Командир дивизии со своего КП, расположенного вблизи огневых позиций артбатарей, видел, как отбивались атаки. После того как успешно была отражена последняя, он позвонил командиру полка майору Бобкову и сказал:
— Передайте мою благодарность всем казакам и сообщите, что я представляю ваш полк к награждению орденом Красного Знамени.
23 и 24 декабря атаки немцев были вялыми и отбивались нами легко. 25 декабря гитлеровцы пошли в психическую атаку. В полный рост. Без шинелей и с засученными рукавами. Их было до батальона. Они палили из автоматов и на всю степь горланили. Мы поняли: пьяные.
Мой наблюдательный пункт находился в расположении первого эскадрона. Командир его старший лейтенант Сапунов был в траншее, недалеко от меня. Я слышал его голос, хриплый и простуженный:
— Парад, чисто парад. Но этим нас не возьмешь. Не пужливые мы. Не пужливые, Корней?
— Не пужливые.
Рядом с ним стоял ПНШ Корней Ковтуненко. Занятый штабной работой, он никогда не упускал случая, чтобы самому сходить в поиск с разведчиками или побывать в боевых порядках эскадронов, чтобы лично оценить обстановку на переднем крае, добыть новые сведения о противнике. Он часто ввязывался в драку. Казалось, он искал драк и выходил из них благополучно. Чаще Ковтуненко бывал в первом эскадроне, он дружил с «колобком» Сапуновым и любил его. Беглый минометный огонь, всей батареей, расстроил плотные ряды «психов», они основательно поредели, но движение не остановили. «Психи» упрямо и нахально продолжали топать, приближаясь к нашим позициям.
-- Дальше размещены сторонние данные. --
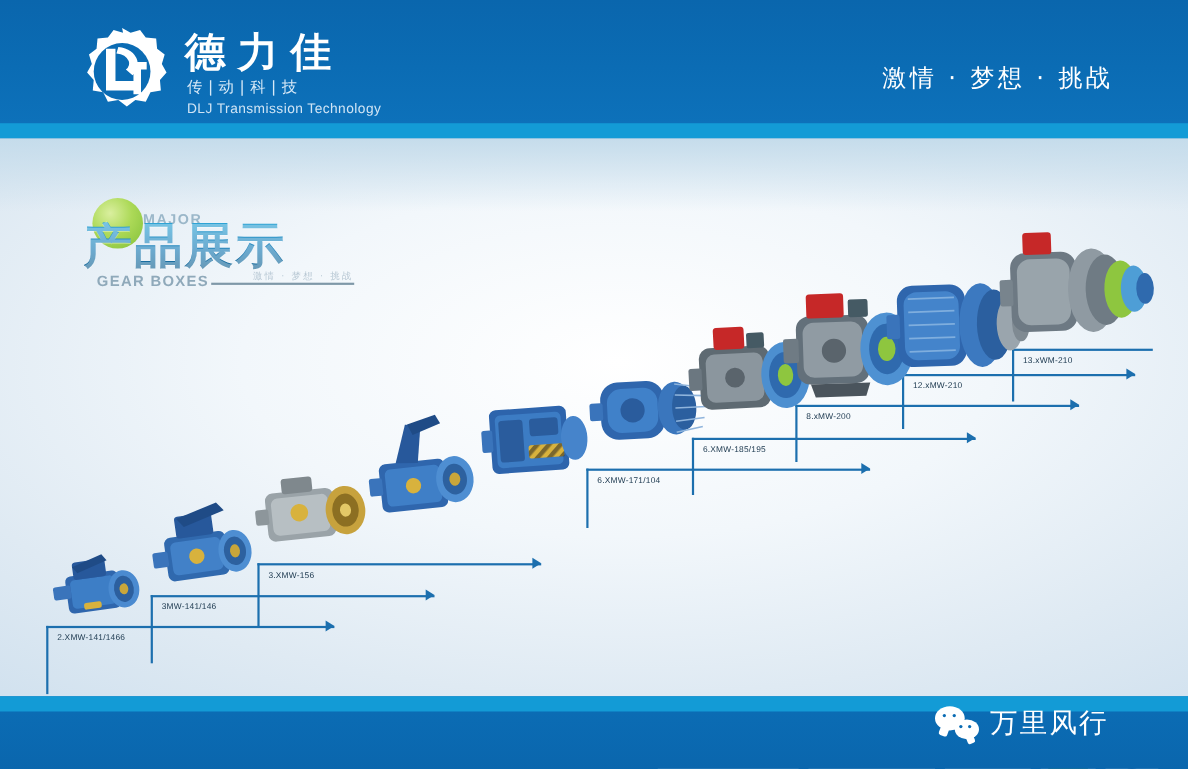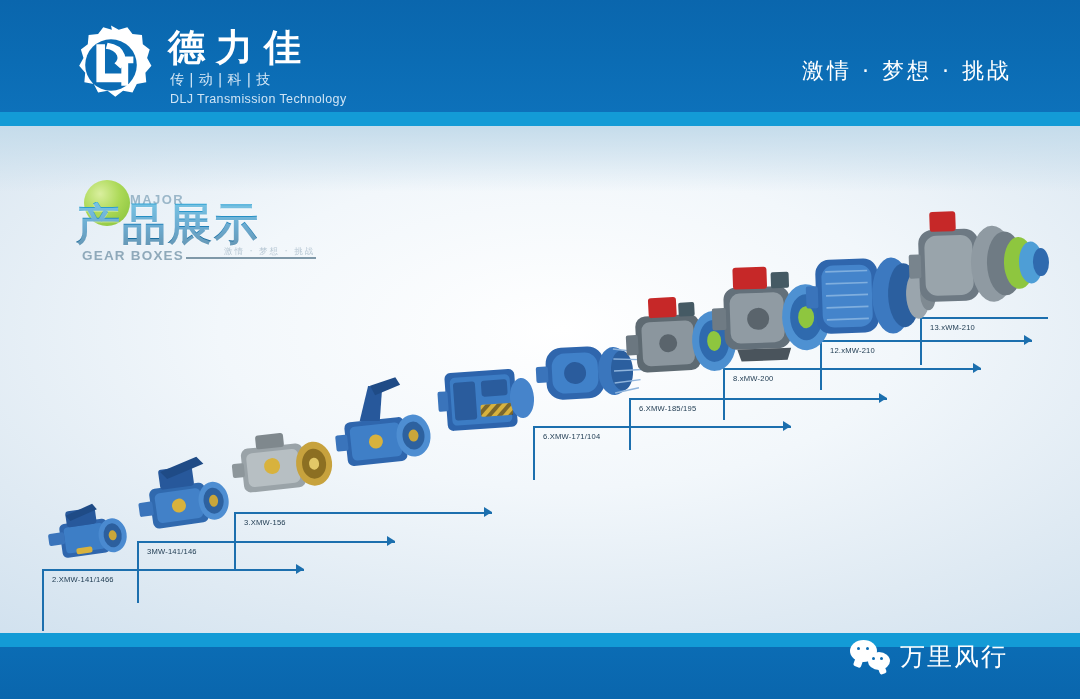"GEAR BOXES" .title-row2 { margin-left: 10px -> 16px }
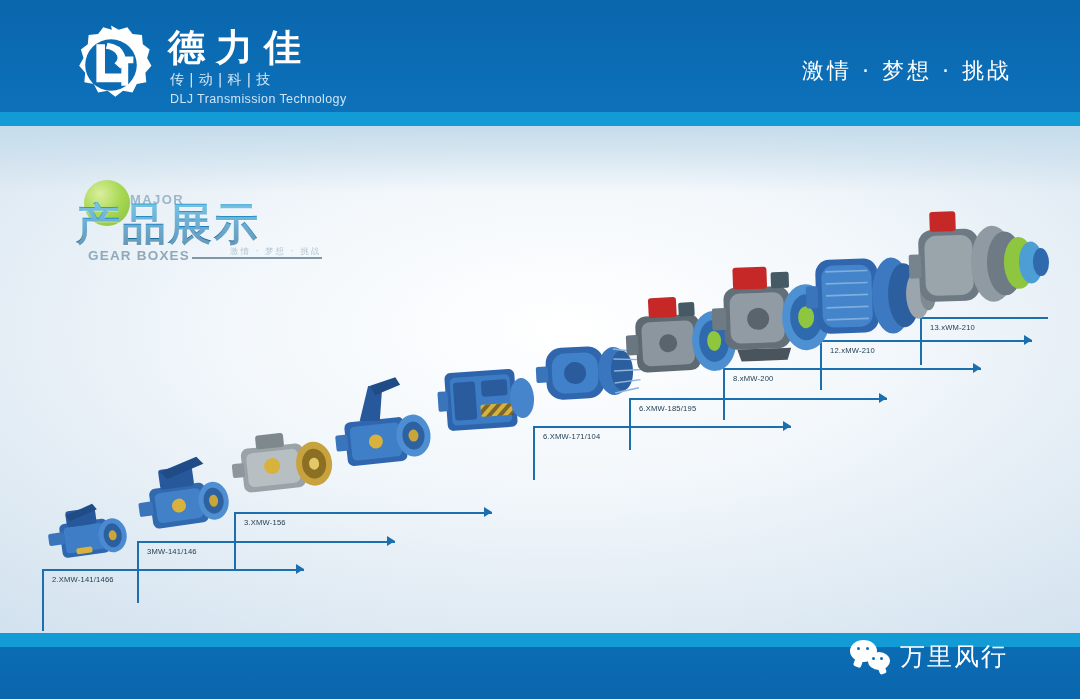"万里风行" .wechat { align-items: flex-start -> center }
— По пьяным рожам — огонь! — скомандовал Сапунов своему эскадрону.
Казаки дружно ударили из автоматов и пулеметов. Наконец, стали доставать гранатами.
Сапунов бросает взгляд на ПНШ Ковтуненко.
— Корней, давнем?
— Давнем, Коля!
Они выпрыгивают из траншеи.
— Вперед!
Команда и пример командиров словно стальная пружина выкидывают эскадронцев из окопов. Разгорается свирепая рукопашная схватка. В ход пущено все: штыки, приклады, ножи, лопаты, кулаки. Русский мат перемешивается с немецкими выкриками, со стрельбой, глухими ударами, хрипом, и гитлеровцы не выдерживают, бегут. Казаки, распаленные, полные ярости и злого азарта, гонят их до тех пор, пока не оказываются во вражеских окопах.